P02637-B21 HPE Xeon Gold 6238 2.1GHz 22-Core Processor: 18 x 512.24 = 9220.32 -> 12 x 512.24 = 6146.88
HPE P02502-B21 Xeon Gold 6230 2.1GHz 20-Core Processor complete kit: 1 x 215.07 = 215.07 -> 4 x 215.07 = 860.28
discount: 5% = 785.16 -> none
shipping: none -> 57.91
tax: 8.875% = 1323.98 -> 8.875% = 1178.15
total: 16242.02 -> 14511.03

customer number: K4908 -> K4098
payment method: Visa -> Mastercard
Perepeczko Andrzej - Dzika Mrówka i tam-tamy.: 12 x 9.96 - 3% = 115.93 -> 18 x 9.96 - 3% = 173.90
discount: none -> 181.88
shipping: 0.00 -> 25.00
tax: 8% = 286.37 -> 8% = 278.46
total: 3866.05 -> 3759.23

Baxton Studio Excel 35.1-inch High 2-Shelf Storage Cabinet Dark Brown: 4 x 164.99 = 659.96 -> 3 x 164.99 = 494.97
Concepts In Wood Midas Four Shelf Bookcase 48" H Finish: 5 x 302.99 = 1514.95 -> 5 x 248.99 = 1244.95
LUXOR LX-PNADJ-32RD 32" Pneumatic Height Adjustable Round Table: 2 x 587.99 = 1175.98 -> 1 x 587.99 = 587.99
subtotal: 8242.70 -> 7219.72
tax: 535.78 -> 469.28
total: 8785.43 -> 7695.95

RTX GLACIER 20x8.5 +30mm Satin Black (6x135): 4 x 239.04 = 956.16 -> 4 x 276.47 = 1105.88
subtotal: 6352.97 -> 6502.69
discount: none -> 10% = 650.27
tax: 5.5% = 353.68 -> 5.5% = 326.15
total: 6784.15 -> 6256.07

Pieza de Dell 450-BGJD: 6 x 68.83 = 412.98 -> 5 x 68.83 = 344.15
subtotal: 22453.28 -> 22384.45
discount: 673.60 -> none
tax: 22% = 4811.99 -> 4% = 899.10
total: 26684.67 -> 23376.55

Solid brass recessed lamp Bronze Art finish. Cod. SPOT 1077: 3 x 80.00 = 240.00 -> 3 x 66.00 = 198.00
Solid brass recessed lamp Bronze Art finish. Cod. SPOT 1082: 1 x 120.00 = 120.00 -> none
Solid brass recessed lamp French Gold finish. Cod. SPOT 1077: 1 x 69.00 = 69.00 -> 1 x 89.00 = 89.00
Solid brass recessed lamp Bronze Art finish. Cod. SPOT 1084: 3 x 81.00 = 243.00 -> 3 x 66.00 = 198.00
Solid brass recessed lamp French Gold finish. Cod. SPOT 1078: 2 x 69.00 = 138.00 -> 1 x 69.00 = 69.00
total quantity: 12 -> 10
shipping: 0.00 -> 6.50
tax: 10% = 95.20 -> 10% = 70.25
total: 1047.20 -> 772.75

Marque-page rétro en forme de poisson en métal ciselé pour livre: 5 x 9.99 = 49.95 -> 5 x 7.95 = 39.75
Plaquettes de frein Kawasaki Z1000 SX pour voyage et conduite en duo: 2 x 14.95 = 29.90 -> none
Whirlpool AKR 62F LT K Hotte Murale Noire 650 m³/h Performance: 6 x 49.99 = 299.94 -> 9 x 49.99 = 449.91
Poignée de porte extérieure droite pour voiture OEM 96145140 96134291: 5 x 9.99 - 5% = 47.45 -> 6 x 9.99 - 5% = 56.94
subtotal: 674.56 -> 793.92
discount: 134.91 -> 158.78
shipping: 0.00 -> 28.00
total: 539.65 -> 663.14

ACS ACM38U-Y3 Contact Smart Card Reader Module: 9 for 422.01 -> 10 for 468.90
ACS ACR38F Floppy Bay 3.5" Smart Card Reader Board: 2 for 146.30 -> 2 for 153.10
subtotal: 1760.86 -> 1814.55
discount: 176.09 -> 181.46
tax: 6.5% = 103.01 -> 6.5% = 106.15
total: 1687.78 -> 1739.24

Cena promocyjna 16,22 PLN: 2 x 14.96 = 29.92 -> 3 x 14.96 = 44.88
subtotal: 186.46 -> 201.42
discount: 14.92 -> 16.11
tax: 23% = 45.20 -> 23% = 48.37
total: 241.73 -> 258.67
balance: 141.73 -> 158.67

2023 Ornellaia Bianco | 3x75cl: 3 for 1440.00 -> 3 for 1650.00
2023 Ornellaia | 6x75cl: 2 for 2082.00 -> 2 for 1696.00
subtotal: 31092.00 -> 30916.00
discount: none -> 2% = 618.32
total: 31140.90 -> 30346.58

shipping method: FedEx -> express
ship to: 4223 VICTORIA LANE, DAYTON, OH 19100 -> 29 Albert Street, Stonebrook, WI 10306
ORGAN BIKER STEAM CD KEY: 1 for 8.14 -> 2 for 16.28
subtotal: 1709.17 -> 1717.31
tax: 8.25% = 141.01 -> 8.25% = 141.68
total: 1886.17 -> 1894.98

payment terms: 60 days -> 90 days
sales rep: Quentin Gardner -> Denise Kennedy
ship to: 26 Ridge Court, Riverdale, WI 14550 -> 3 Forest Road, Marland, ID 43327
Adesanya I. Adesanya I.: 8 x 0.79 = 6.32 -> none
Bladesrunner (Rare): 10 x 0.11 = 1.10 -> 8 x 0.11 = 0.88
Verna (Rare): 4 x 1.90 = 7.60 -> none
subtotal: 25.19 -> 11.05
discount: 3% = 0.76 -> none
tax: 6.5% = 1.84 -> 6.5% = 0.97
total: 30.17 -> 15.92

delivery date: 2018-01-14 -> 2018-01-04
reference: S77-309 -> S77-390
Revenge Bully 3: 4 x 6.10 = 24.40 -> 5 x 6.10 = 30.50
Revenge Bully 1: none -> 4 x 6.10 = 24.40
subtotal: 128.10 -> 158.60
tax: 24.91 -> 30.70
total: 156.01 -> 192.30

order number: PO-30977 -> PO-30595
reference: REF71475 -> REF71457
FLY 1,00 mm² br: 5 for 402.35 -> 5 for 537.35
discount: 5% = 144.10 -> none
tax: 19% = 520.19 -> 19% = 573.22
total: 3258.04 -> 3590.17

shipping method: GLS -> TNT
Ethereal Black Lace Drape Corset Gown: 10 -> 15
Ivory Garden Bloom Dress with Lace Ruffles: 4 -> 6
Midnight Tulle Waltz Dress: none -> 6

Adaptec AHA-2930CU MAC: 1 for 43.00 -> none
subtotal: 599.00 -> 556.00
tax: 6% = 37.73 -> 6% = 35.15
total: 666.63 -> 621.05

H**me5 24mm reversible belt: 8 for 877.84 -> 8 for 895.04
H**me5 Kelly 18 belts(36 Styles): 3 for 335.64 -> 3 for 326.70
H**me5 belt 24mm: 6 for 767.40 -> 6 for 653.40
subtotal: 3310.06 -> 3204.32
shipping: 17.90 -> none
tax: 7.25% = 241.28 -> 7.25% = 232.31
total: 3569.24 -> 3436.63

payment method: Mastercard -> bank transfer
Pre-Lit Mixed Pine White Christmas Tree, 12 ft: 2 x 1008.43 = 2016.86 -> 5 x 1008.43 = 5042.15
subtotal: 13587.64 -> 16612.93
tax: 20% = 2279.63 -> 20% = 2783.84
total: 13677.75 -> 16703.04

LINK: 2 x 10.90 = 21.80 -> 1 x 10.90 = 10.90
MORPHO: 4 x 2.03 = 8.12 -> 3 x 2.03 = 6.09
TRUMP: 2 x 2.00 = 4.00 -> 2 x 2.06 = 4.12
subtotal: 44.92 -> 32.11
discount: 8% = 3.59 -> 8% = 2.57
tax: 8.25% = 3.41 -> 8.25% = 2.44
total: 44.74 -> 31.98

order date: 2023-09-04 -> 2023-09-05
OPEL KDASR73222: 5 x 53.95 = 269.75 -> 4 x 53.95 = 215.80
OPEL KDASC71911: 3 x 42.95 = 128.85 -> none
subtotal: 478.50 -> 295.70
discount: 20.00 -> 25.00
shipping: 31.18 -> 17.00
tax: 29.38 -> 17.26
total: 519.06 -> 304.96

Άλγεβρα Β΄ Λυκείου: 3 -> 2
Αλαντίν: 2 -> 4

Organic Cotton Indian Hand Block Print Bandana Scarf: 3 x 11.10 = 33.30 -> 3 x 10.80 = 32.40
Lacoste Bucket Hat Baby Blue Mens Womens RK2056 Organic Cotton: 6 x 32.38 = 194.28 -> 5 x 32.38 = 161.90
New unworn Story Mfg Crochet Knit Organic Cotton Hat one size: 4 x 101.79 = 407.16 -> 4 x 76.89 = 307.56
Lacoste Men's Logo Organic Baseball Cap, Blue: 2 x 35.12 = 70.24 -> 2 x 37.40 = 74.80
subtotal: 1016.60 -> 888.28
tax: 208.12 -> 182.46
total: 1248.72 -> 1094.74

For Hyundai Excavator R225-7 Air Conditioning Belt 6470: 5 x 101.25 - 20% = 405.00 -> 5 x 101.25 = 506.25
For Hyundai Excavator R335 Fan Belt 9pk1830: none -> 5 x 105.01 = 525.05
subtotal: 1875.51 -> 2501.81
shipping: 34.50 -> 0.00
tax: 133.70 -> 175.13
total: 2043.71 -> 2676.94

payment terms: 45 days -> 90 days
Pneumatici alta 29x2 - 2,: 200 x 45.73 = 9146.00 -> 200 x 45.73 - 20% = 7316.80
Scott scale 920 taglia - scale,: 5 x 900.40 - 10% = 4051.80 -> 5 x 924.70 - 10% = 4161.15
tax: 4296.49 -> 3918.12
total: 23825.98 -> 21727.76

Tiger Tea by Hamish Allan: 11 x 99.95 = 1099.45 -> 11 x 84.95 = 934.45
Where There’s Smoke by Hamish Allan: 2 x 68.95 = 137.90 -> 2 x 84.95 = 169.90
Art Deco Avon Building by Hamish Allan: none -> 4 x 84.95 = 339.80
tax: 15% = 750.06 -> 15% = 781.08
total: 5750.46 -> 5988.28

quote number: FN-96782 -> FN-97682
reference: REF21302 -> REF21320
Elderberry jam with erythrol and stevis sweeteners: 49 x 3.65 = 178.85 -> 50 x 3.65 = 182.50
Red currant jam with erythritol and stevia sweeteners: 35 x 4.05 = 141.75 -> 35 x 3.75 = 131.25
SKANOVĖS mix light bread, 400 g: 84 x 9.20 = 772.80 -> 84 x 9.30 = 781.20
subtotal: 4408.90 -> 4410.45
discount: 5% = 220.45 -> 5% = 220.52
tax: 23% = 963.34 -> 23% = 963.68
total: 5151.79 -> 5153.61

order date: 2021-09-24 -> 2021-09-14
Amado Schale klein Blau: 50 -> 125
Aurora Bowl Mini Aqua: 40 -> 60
---------------
Your answer must consist only of the lines from the start of the records above through the line with "total: 3866.05 -> 3759.23", each retyped exactly.

P02637-B21 HPE Xeon Gold 6238 2.1GHz 22-Core Processor: 18 x 512.24 = 9220.32 -> 12 x 512.24 = 6146.88
HPE P02502-B21 Xeon Gold 6230 2.1GHz 20-Core Processor complete kit: 1 x 215.07 = 215.07 -> 4 x 215.07 = 860.28
discount: 5% = 785.16 -> none
shipping: none -> 57.91
tax: 8.875% = 1323.98 -> 8.875% = 1178.15
total: 16242.02 -> 14511.03

customer number: K4908 -> K4098
payment method: Visa -> Mastercard
Perepeczko Andrzej - Dzika Mrówka i tam-tamy.: 12 x 9.96 - 3% = 115.93 -> 18 x 9.96 - 3% = 173.90
discount: none -> 181.88
shipping: 0.00 -> 25.00
tax: 8% = 286.37 -> 8% = 278.46
total: 3866.05 -> 3759.23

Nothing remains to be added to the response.